How much deliberate practice is needed to reach expert performance levels? In a classic study, Simon and Chase22 observed that at least 10,000 hours of self-reported practice over 10 years or more were necessary for chess players to achieve elite performance in competitive play against grandmasters. Accumulating 10,000 hours of deliberate practice over 10 to 15 years14 appears to be linked consistently to development of exceptional performance across multiple disparate skill domains, including music, sports, and science.11,23,24
EXPERTISE IN ANESTHESIOLOGY
Does Anesthesiology Residency Produce Expertise?
We would have reasonable confidence that anesthesiology residents would achieve consistently superior performance if residency included 10,000 hours of deliberate practice,5 the number necessary for expertise in other disciplines.11,22–24 Residents in the authors’ anesthesiology program work 270 days per year. Most humans are limited to a maximum of about 4 hours of deliberate practice per day because of the intense effort required to combine practice and close attention to feedback.9 Thus, about 3240 hours of deliberate practice could occur over the course of a 3-year residency if all opportunities were used. This is slightly less than one-third of the 10,000-hour milestone for expertise. By these figures, anesthesiology trainees would be far from achieving high-level performance at the conclusion of residency, even under the best circumstances. Several additional years of hard work would be required to reach the 10,000-hour mark and the corresponding high-level performance,9,14,22,23 amounting to 7 to 12 years and an age in the mid-30s to early 40s.
Do Anesthesiologists Continue Improving After Residency?

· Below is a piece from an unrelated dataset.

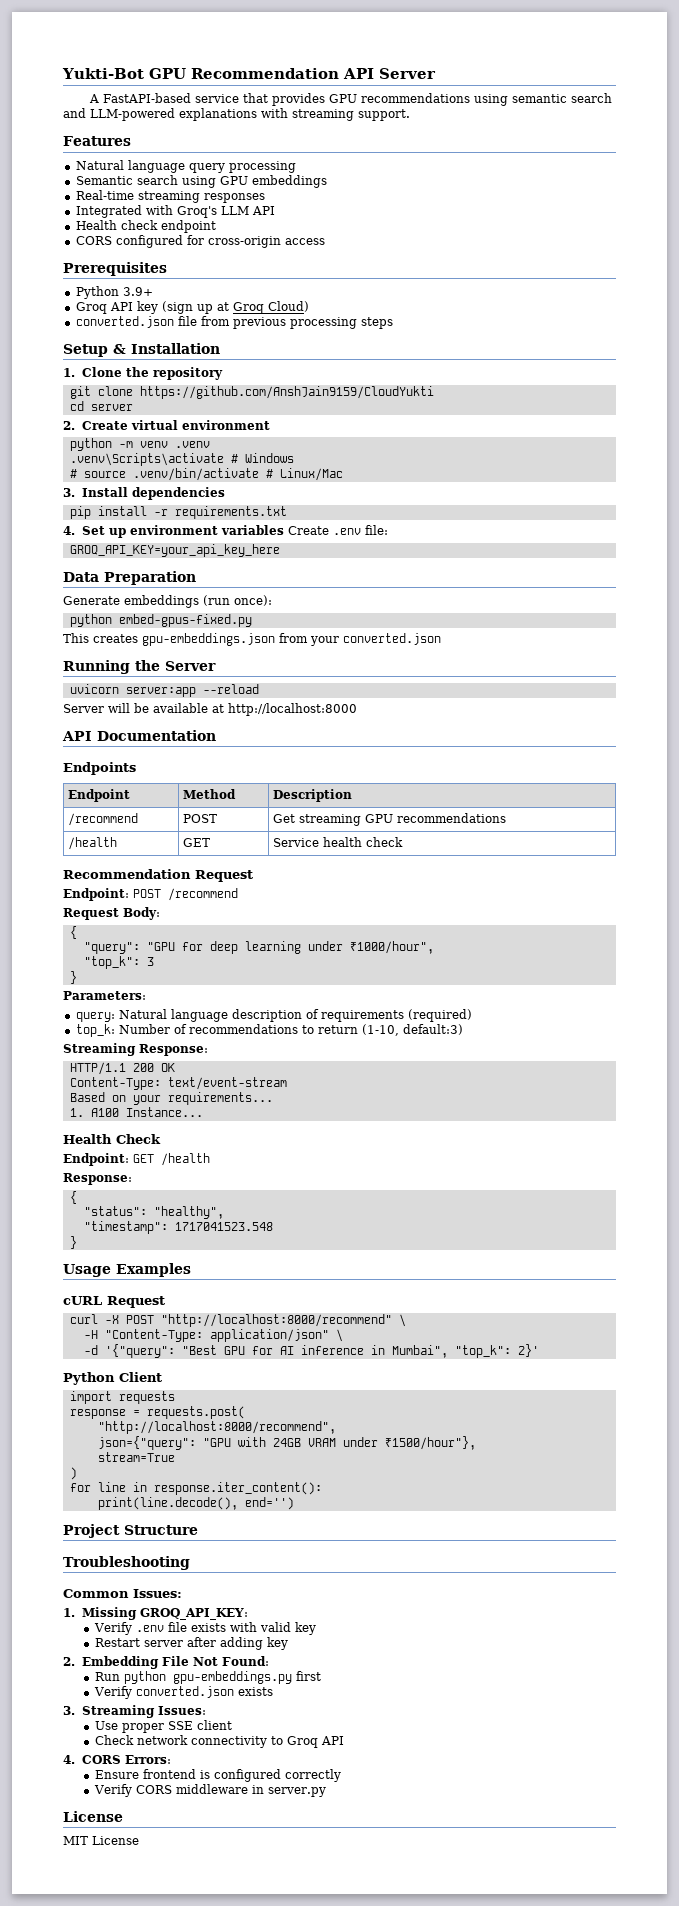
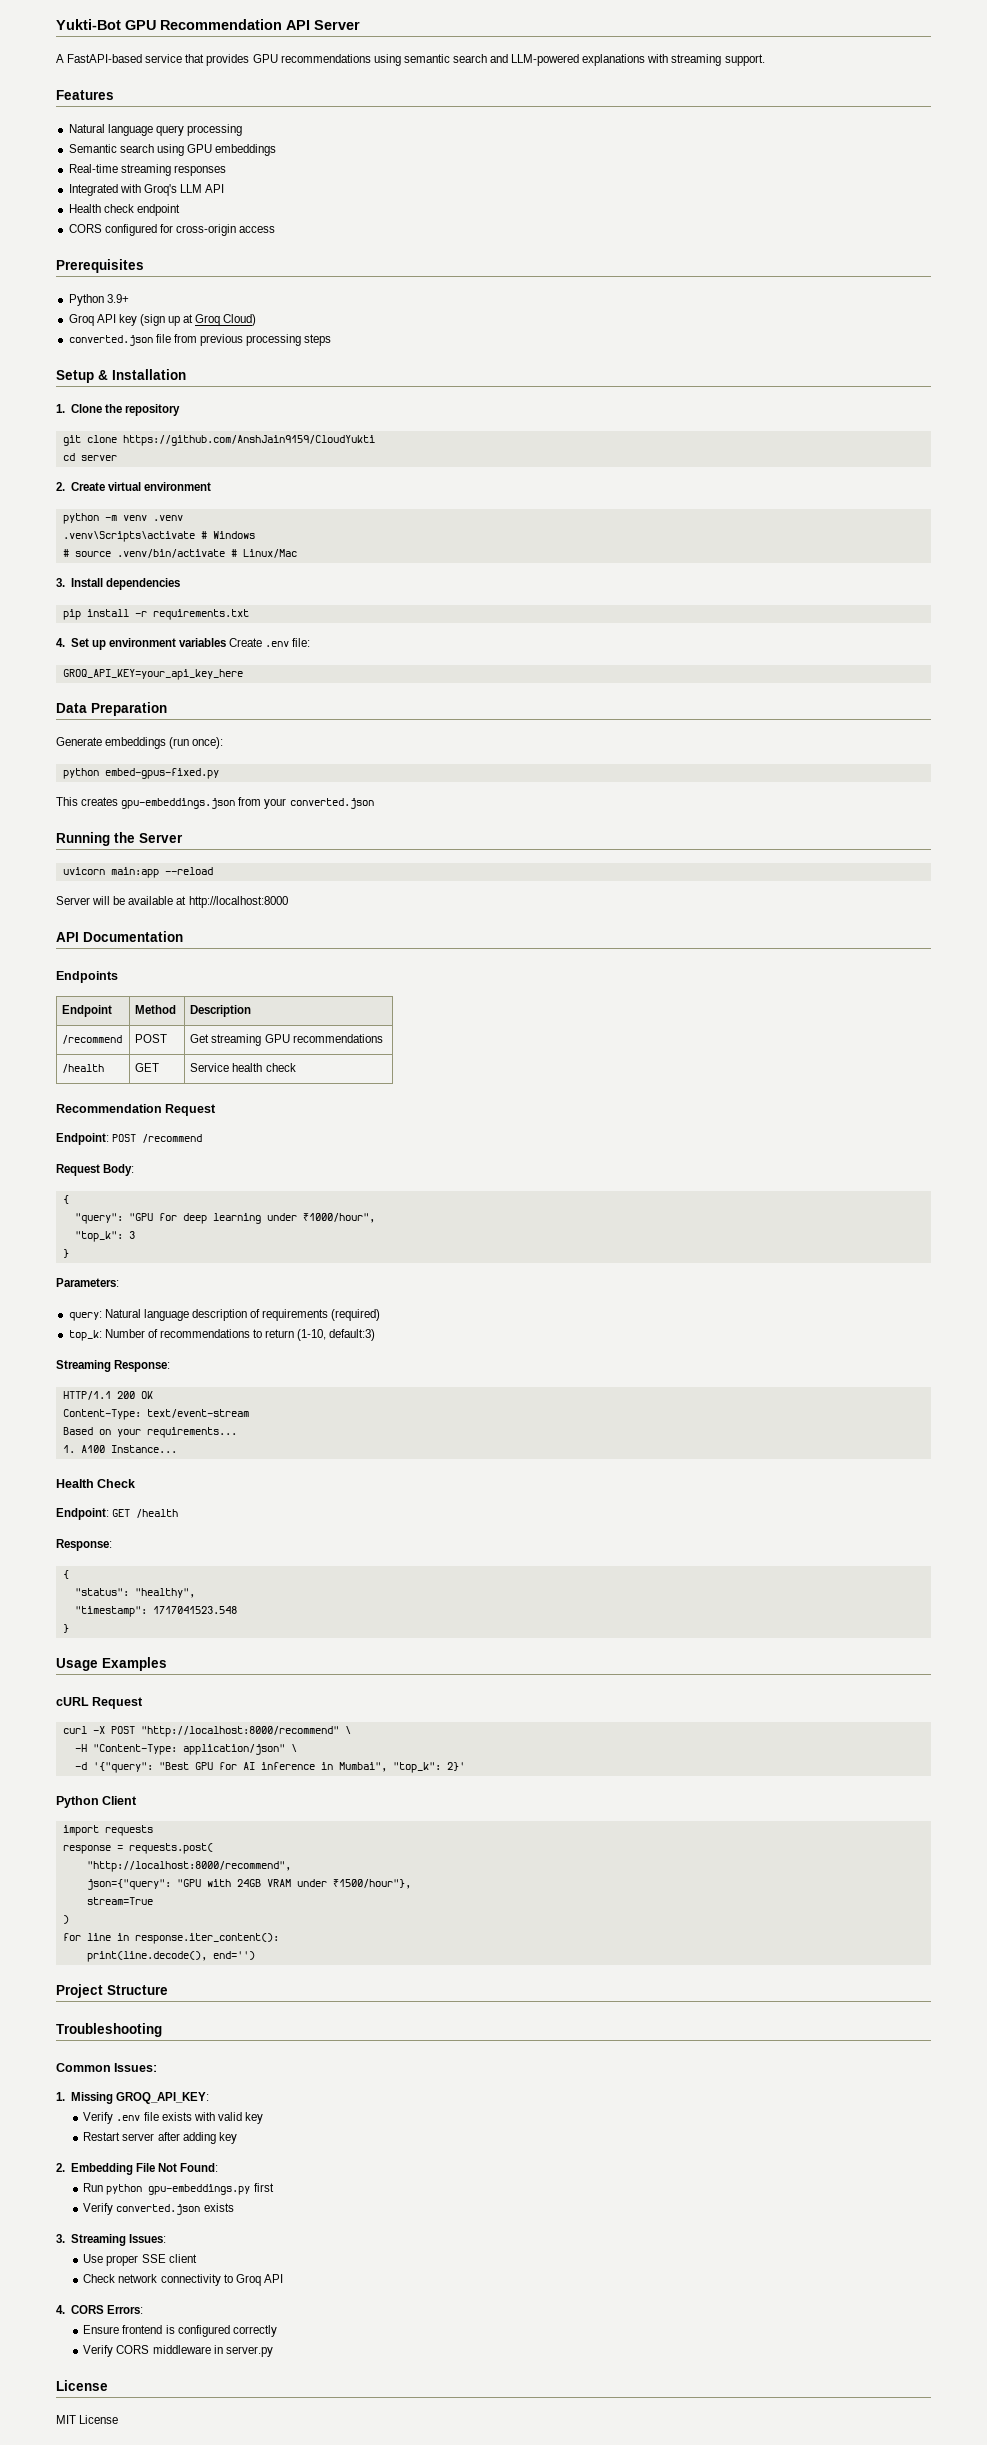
- uvicorn server:app --reload
+ uvicorn main:app --reload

A relevant question is whether anesthesiologists routinely proceed to high-level performance after residency. Simulations involving anesthetic crises are appropriate models for testing high-level anesthesiology performance because managing critical incidents requires skills that numerous authorities associate with anesthesiology expertise.25–31
Henrichs et al.32 used quantitative assessment tools to evaluate how 35 practicing anesthesiologists (2–26 years in practice) performed with 8 scripted critical intraoperative events. In advance, the authors had suggested that accomplished anesthesiologists should perform at least 75% of the steps considered key for appropriate management. In fact, subjects accomplished 67% ± 12% of the key steps overall. Performance was approximately 60% for myocardial ischemia, blocked endotracheal tube, and total spinal scenarios and <25% for malignant hyperthermia and hyperkalemia. While some anesthesiologists performed uniformly well across the different scenarios, the number of individuals who had mediocre scores and consistently ineffective responses surprised the investigators.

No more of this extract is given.